Une telle approche permet en même temps de répondre aux problèmes de pesticides et de la pollution de l’eau, de l’air et des sols, de la fertilité des sols, de la chrysomèle. Les efforts pour la biodiversité peuvent bénéficier à l’ensemble de la faune et à la qualité du paysage. L’abandon des pesticides me semble essentiel pour la protection du hamster, et il vaut mieux ne pas attendre l’ultime preuve de cet impact.
Il me semble inacceptable d’utiliser 27 % de cette manne financière pour élever et lâcher des hamsters. Il y a sans doute un sens pédagogique à ce que les scientifiques éleveurs apprennent à tirer les leçons des échecs de la production en cages batteries. Toutefois ceci n’est pas forcément l’objectif prioritaire du PNA.
Il se trouve que l’obstacle à la diversification oh combien nécessaire des rotations, est la forte attractivité économique du maïs grâce à la demande industrielle, associée au fait que, de plus, il nécessite assez peu de travail.

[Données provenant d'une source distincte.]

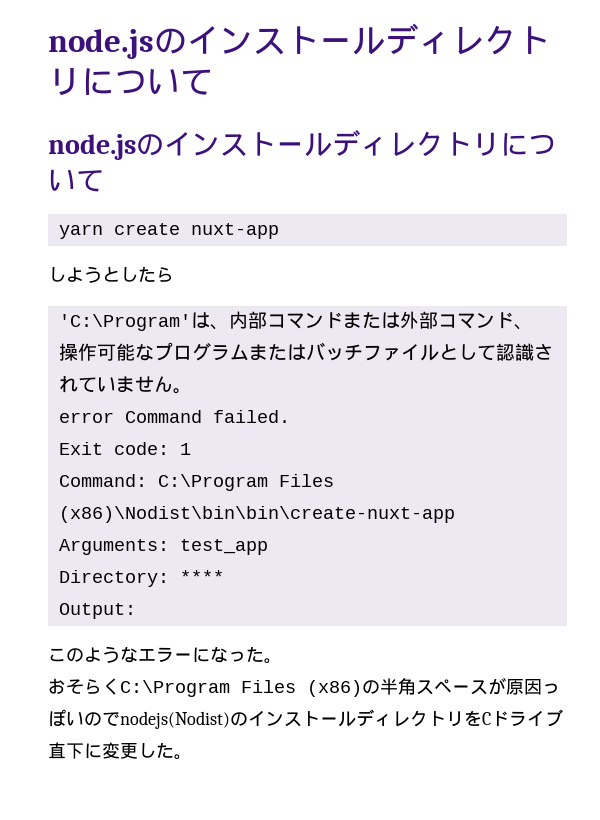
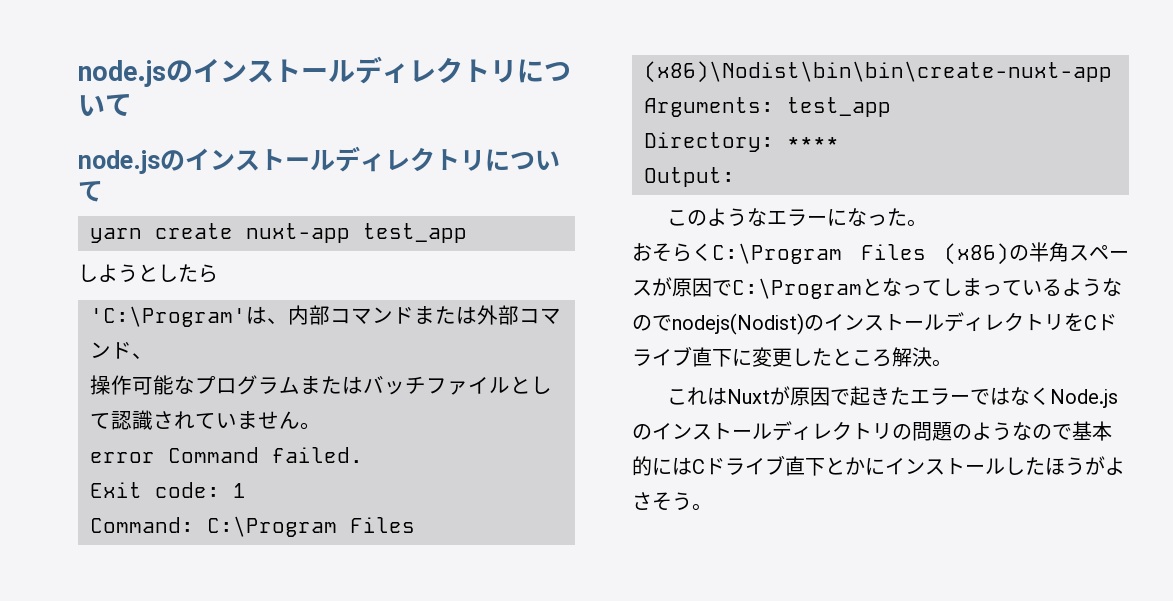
(279, 231) none -> [363,223,467,243] test_app
[542,683,560,694] [48,709,84,727] っぽい -> [712,278,1122,299] でC:\Programとなってしまっているような
(174, 750) none -> [832,347,952,367] [667,386,1119,408] [632,421,1112,441] [632,455,1125,476] [632,492,692,511] ところ解決。 // これはNuxtが原因で起きたエラーではなくNode.jsのインストールディレクトリの問題のようなので基本的にはCドライブ直下とかにインストールしたほうがよさそう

L’élément clé pour rendre viables et attractives des rotations et combinaisons de cultures favorables au hamster est donc la construction des filières correspondantes.  La mise en place de filières doit donc être en première ligne du PNA, et avancée en très haute priorité. Or seulement 100 000 € sont attribués à cet objectif ! Les filières peuvent être de deux types :
–      Cultures favorables au hamster : luzerne, blés anciens à récolte tardive…
–      Produits étiquetés et valorisés comme étant favorables au hamster, indicateur d’un agro-éco-système sain et durable. Cela pourrait concerner des produits comme le pain, la bière, du muesli… et, en fait, aussi les filières animales à base de cultures favorables à la biodiversité.
Il est donc nécessaire et urgent de corriger les priorités du présent plan, et ceci au nom de la cohérence et de la transversalité et de la bonne utilisation de l’argent public.